1. 16
  1.  

  2. 9

    I started the article thinking “while this does sound unfortunate, is it really a big deal?”. And part way through, this paragraph really stuck out to me:

    Any bias contained in word embeddings like those from Word2vec is automatically passed on in any application that exploits it. One example is the work using embeddings to improve Web search results. If the phrase “computer programmer” is more closely associated with men than women, then a search for the term “computer programmer CVs” might rank men more highly than women.

    But it totally answered my own question: Yes, this is a big deal!

    This made me to another question: what other applications out there do my works depend on that enforces a certain potentially negative status quo? Nothing immediately comes to mind, but that’s not to say that it doesn’t exist, perhaps it’s just not something I’m used to thinking about…

    1. 6

      Or it might not? Seems like a bug for the association to outrank the literal text. This is testable, no? Build a search engine and see what happens.

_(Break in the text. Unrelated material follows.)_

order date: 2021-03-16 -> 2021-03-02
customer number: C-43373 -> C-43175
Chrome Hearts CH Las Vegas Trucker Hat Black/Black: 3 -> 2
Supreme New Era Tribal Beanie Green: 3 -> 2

      Now, as for the actual test they did perform. Man : programmer :: woman : homemaker. They say they’ve corrected the bias, but what’s the new result? If I query man : programmer :: woman : X? What do I get with the fixed data?

      1. 4

        Certainly, there is absolutely no reason to believe a production search engine will naively use the said corpus and perform ranking based on word association frequency. It’s an interesting point that I felt I had overlooked and gave me a “eureka” moment more than anything.

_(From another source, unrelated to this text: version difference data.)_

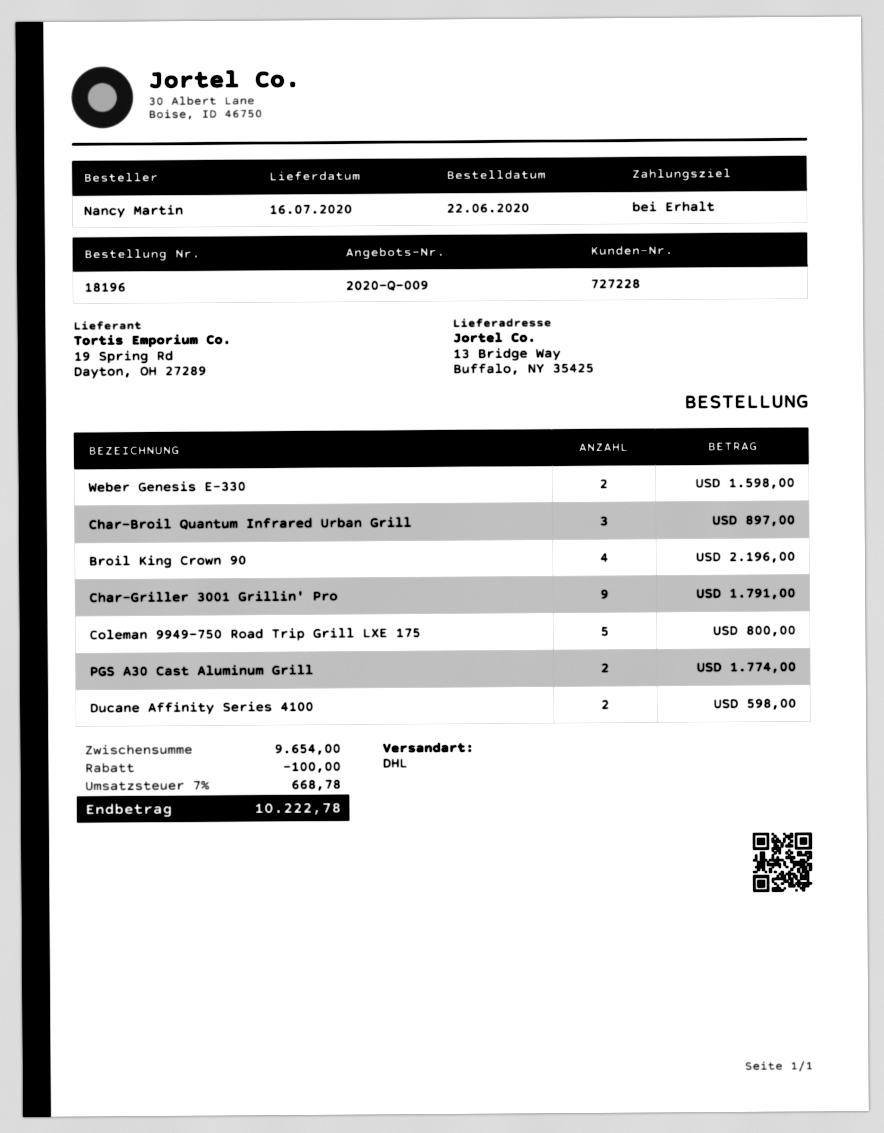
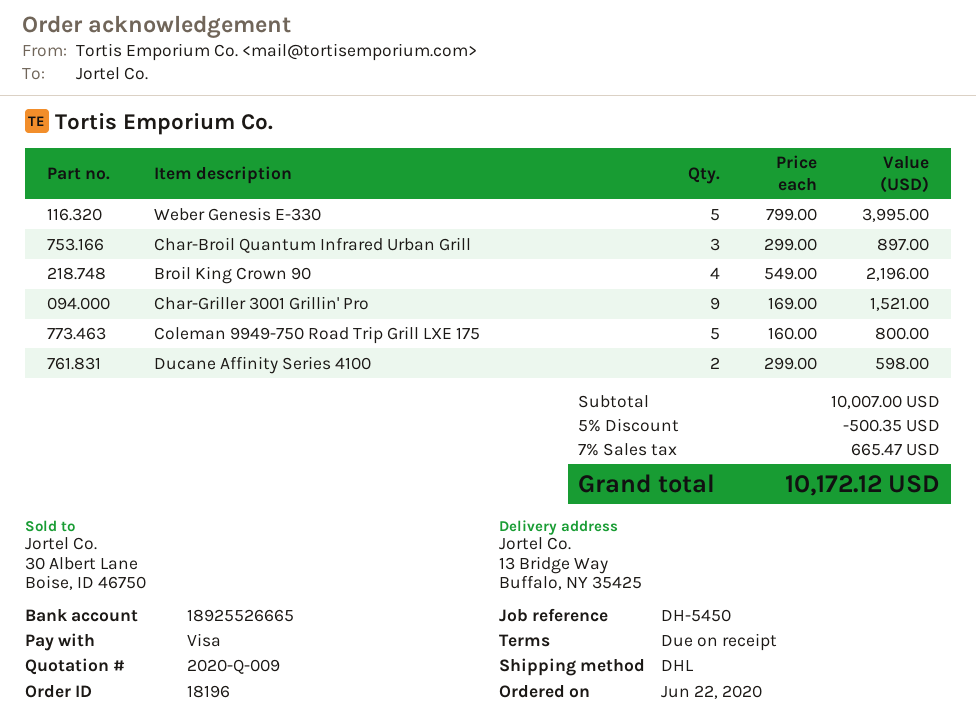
Weber Genesis E-330: 2 for 1598.00 -> 5 for 3995.00
Char-Griller 3001 Grillin' Pro: 9 for 1791.00 -> 9 for 1521.00
PGS A30 Cast Aluminum Grill: 2 for 1774.00 -> none
subtotal: 9654.00 -> 10007.00
discount: 100.00 -> 500.35
tax: 7% = 668.78 -> 7% = 665.47
total: 10222.78 -> 10172.12

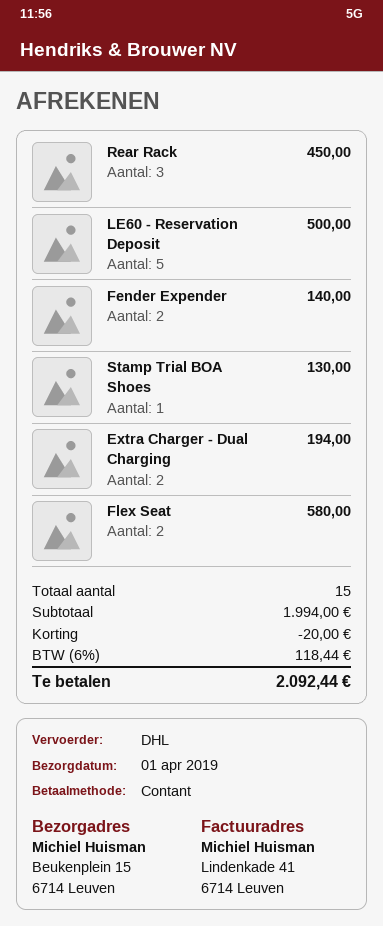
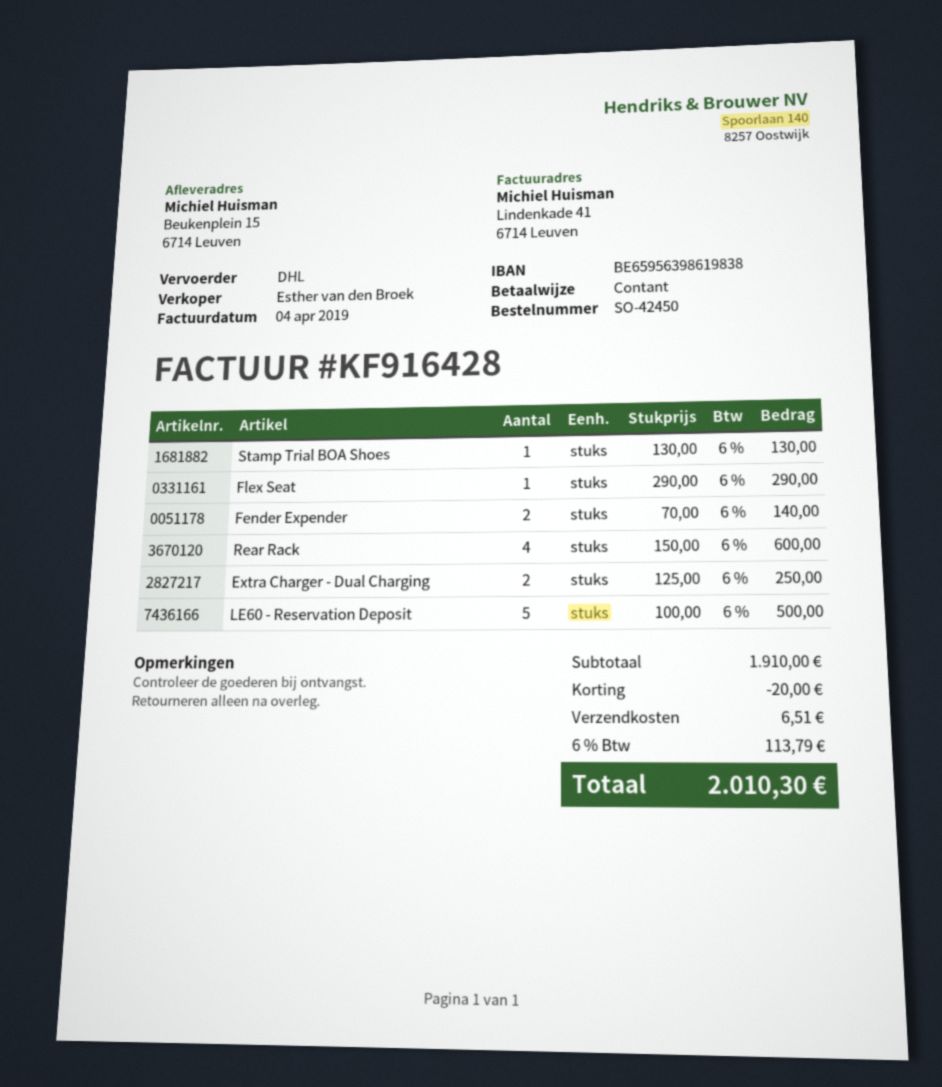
Rear Rack: 3 for 450.00 -> 4 for 600.00
Extra Charger - Dual Charging: 2 for 194.00 -> 2 for 250.00
Flex Seat: 2 for 580.00 -> 1 for 290.00
subtotal: 1994.00 -> 1910.00
shipping: none -> 6.51
tax: 6% = 118.44 -> 6% = 113.79
total: 2092.44 -> 2010.30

        However, I don’t believe it’s necessarily a “bug” for associations of certain kinds to outrank literal text–after all, that’s one of the main reasons Google eventually won vs. Alta Vista, Yahoo!, and other search engines of its time. It placed “associations” (of a certain kind) above literal text!

        1. 3

          Or it might not? Seems like a bug for the association to outrank the literal text.

          The problem isn’t the association outranking the literal text. It’s what happens when you have more matching literal text than can be displayed, and you need to pick what’s relevant. To pick a more neutral example, if people associate ‘computer programmer’ with ‘writing code’, then it makes sense to bring up articles mentioning both ‘programmer’ and ‘writing code’ up before ones that mention ‘programmer’ and ‘fishing’.

          This is fine, and totally expected. And it would also the correct thing to do for ‘programmer’ and ‘male’, if it wasn’t for the fact that society is actively trying to erase gender associations for certain professions.

          1. 2

            Ok, sure, but if I search for programming and get random articles from men’s health, gender bias aside, that’s just shitty results. If I get dungeons and dragons results, equally shitty, but not sexist.

            Full disclosure: I’ve not been impressed with TR after deciding their reporting could be better categorized as speculative fiction. They pick some experiment, often even a failed one, and then ask “but what if it worked?!?”. The article is written to really hype the if. scientists announce they fused two hydrogen atoms. Now all they need to do is scale it up a billion times and they’ve solved the energy crisis!

            This article doesn’t quite follow the mold, but it’s close. They’ve identified a problem, although it seems more theoretical than observed. They’ve got a solution. Just enumerate every combination of sexist and racist associations, then have an army of underpaid but totally unbiased humans evaluate them. And of course, despite having solved the problem, they didn’t actually demonstrate it working. As I noted, what is the corrected analogy after warping?

            I don’t question that ML techniques can perpetuate biases. I think there are more motivational examples than this.

            As a point not even addressed here, what do we do about correlations that are correct but “wrong”?

      2. 3

        AI says the darndest things. Im sure if we feed it some public school curriculum data it will come out just fine.